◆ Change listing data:

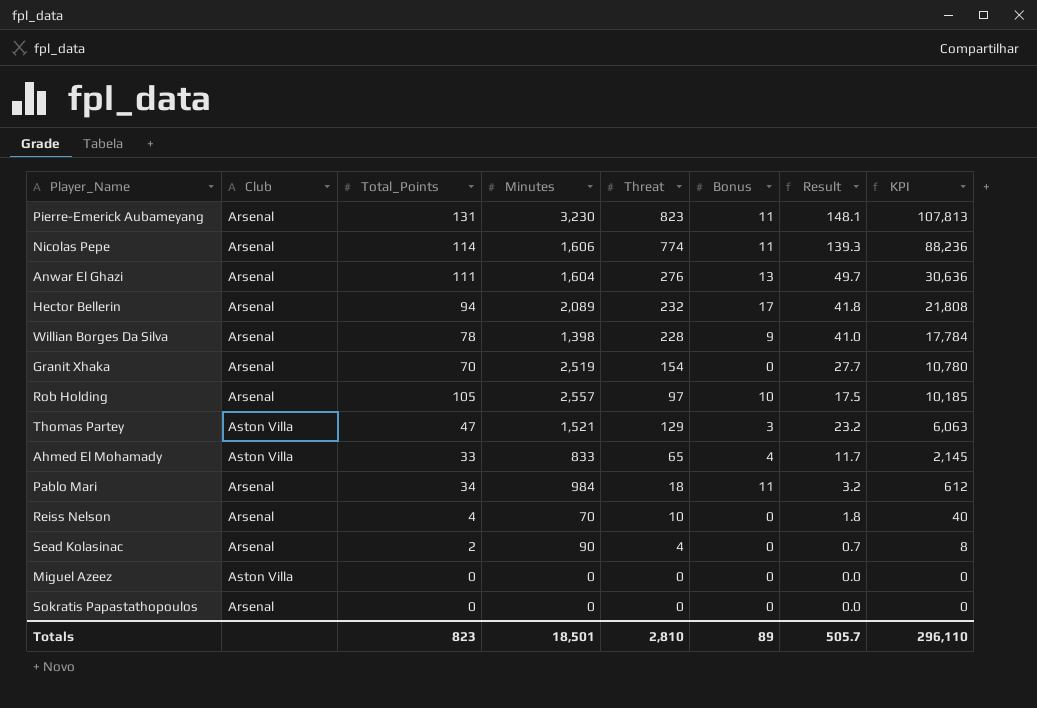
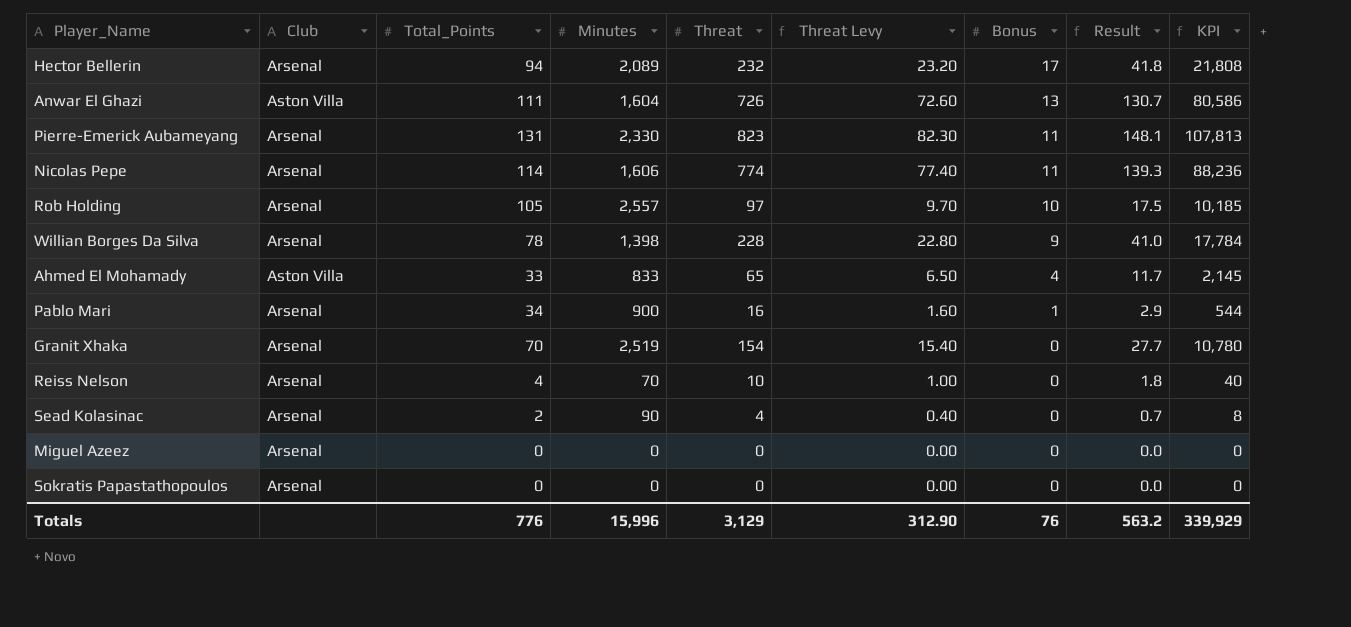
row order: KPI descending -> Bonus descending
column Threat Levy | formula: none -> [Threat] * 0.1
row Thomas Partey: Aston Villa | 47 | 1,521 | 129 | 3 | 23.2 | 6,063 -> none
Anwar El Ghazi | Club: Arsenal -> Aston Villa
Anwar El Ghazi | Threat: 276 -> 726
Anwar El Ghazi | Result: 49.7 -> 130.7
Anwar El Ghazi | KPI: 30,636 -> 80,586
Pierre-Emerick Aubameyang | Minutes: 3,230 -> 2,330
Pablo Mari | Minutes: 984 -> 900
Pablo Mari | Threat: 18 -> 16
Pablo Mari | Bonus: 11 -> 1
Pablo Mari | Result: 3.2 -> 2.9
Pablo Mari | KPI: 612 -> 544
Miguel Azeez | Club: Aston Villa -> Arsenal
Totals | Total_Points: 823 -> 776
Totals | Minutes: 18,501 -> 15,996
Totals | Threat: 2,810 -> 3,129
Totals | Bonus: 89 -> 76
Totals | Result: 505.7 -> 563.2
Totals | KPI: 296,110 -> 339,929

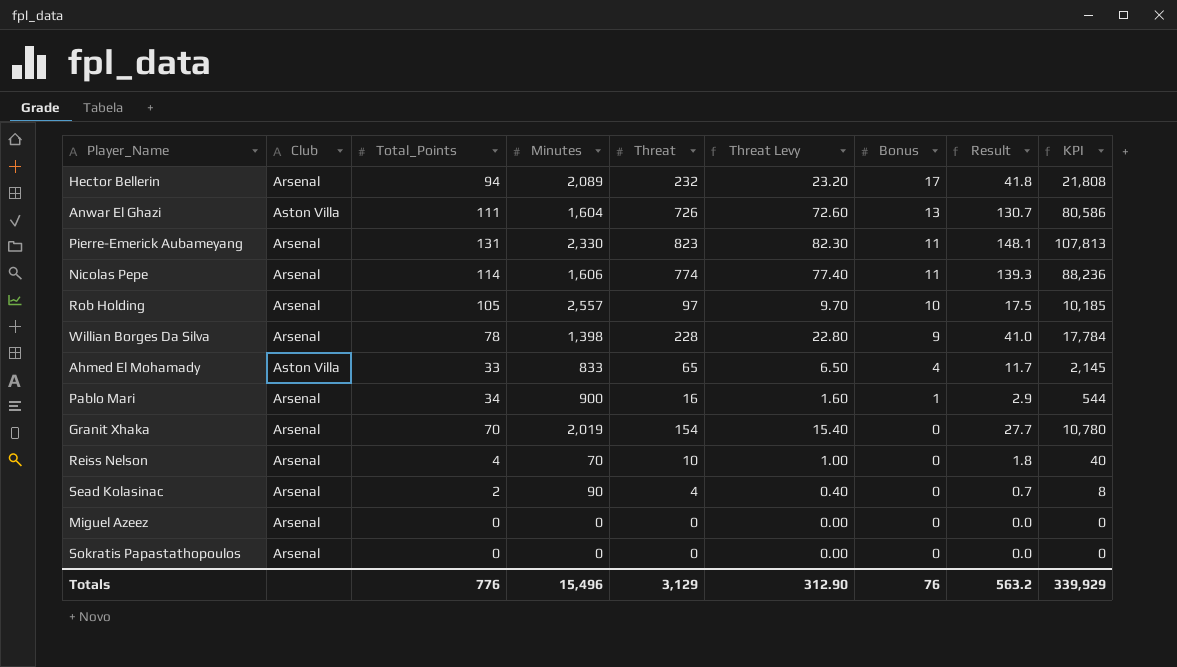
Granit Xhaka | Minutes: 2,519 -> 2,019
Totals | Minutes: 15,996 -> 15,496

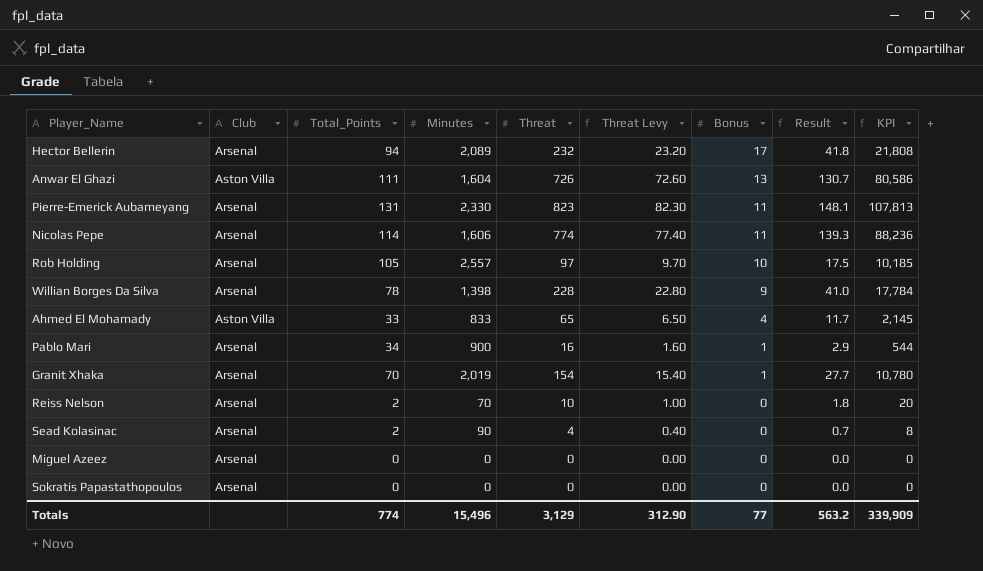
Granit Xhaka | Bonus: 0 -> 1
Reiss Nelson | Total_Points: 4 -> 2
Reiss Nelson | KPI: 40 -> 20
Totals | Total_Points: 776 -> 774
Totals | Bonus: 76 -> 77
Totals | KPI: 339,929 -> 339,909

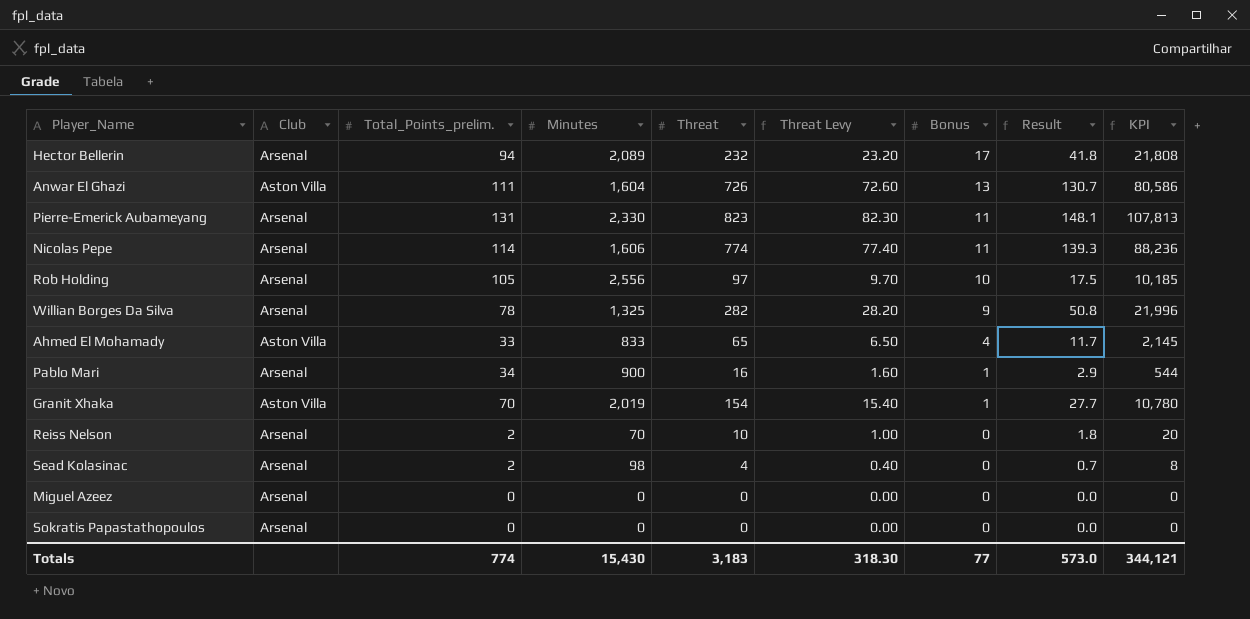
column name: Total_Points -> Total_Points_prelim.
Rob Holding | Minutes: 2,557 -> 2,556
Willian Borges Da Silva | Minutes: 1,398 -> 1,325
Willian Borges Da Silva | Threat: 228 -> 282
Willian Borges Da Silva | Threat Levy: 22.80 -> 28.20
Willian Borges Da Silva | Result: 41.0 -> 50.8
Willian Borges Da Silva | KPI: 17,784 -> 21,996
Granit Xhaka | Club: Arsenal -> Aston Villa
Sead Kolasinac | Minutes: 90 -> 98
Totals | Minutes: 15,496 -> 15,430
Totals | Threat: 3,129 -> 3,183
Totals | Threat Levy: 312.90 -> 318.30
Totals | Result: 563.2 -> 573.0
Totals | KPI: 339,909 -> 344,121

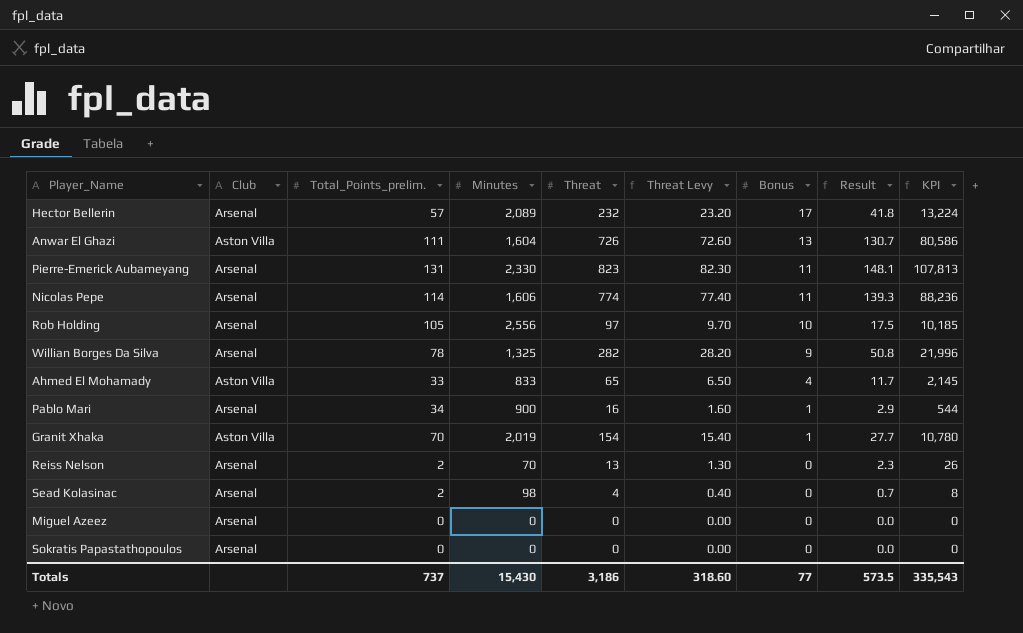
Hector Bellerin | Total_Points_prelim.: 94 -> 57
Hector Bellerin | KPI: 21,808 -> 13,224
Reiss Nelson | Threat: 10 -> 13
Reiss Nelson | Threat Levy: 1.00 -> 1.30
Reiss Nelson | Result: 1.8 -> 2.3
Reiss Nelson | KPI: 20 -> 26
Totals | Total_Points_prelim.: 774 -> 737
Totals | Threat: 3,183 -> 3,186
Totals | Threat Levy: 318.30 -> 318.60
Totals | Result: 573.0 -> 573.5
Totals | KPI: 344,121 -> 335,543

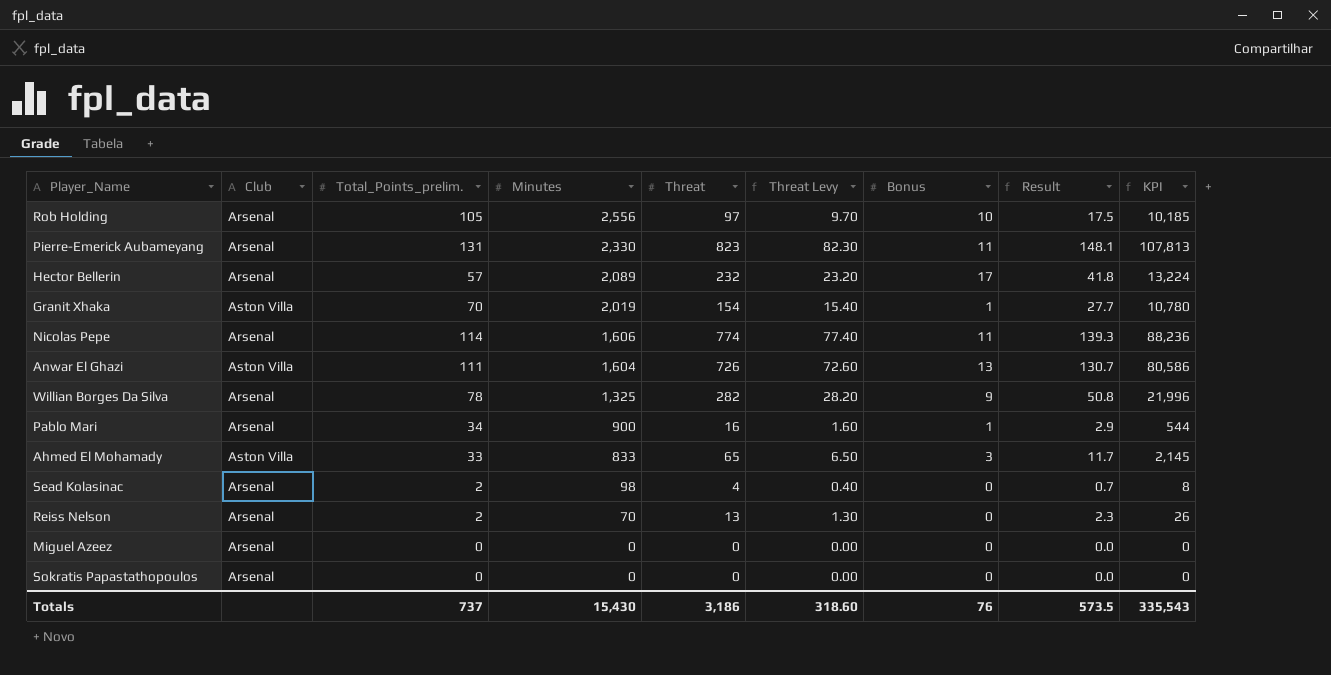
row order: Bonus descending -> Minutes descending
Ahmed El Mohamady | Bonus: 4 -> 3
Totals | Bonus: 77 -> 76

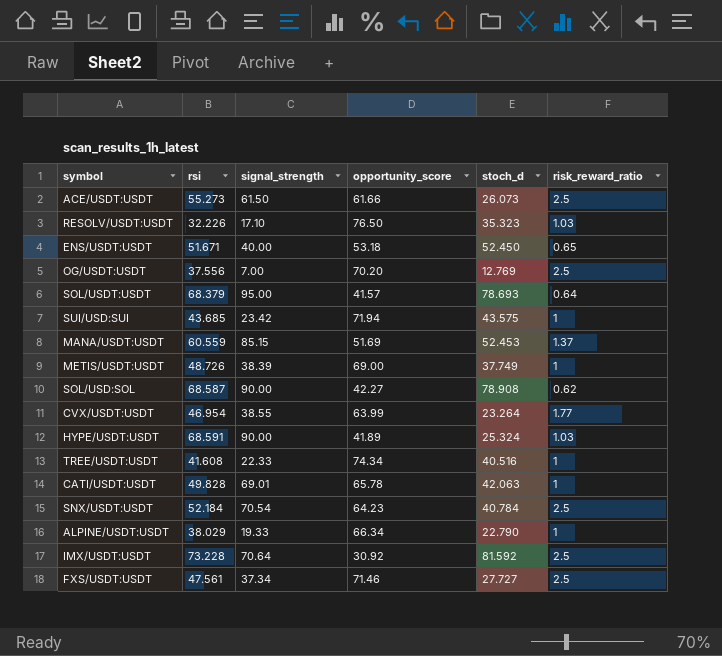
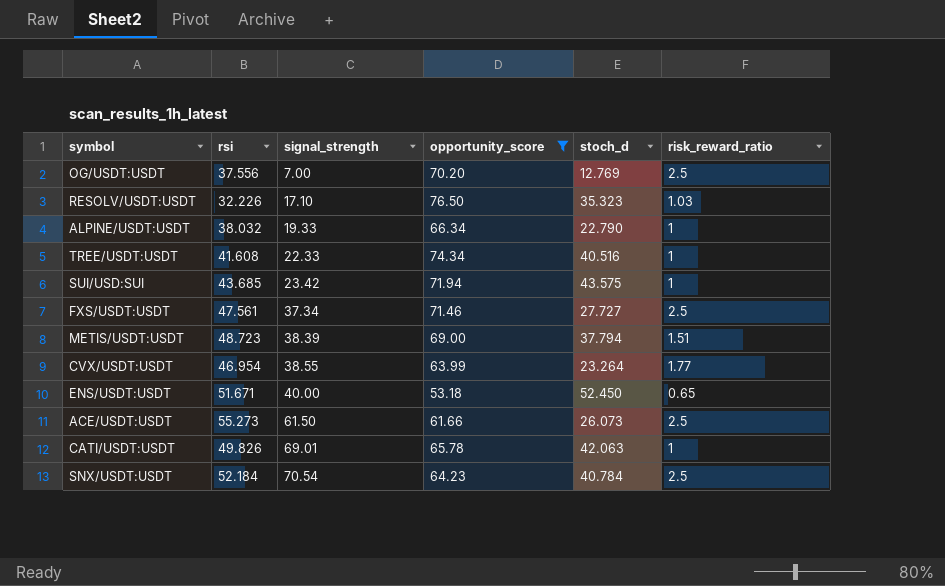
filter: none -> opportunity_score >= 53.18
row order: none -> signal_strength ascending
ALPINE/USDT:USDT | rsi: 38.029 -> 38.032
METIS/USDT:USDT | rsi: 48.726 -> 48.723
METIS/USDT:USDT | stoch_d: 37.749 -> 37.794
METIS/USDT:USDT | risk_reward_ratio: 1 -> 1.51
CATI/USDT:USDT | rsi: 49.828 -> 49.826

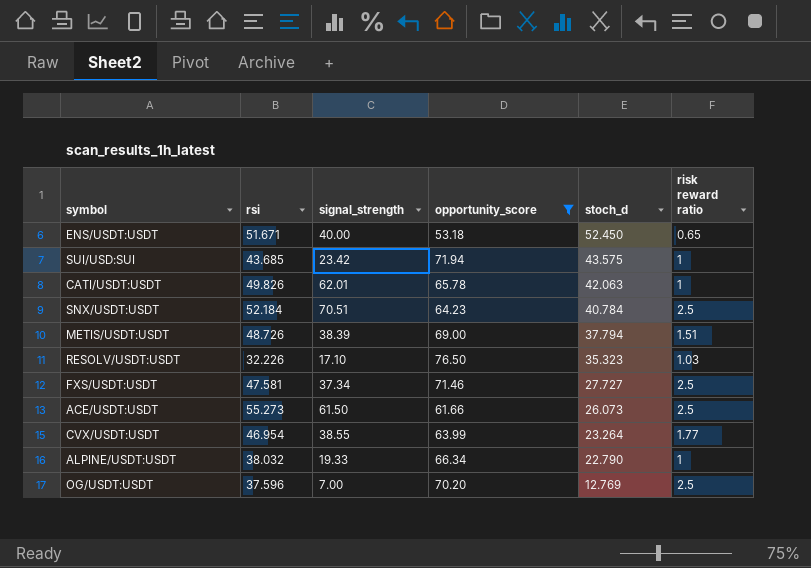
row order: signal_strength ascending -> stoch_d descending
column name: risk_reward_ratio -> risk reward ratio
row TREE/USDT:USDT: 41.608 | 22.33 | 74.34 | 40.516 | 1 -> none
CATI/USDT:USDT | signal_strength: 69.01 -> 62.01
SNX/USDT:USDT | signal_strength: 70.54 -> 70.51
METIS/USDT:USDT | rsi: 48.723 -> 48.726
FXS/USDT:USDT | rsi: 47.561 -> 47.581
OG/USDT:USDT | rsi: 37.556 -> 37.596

◆ BRIEF: Given the records above, return exactly the lines starting at the line containing "Willian Borges Da Silva | Result: 41.0" and ending at the line containing "Totals | Result: 563.2 -> 573.0", including both.

◆ SOLUTION FOR THIS EXERCISE:
Willian Borges Da Silva | Result: 41.0 -> 50.8
Willian Borges Da Silva | KPI: 17,784 -> 21,996
Granit Xhaka | Club: Arsenal -> Aston Villa
Sead Kolasinac | Minutes: 90 -> 98
Totals | Minutes: 15,496 -> 15,430
Totals | Threat: 3,129 -> 3,183
Totals | Threat Levy: 312.90 -> 318.30
Totals | Result: 563.2 -> 573.0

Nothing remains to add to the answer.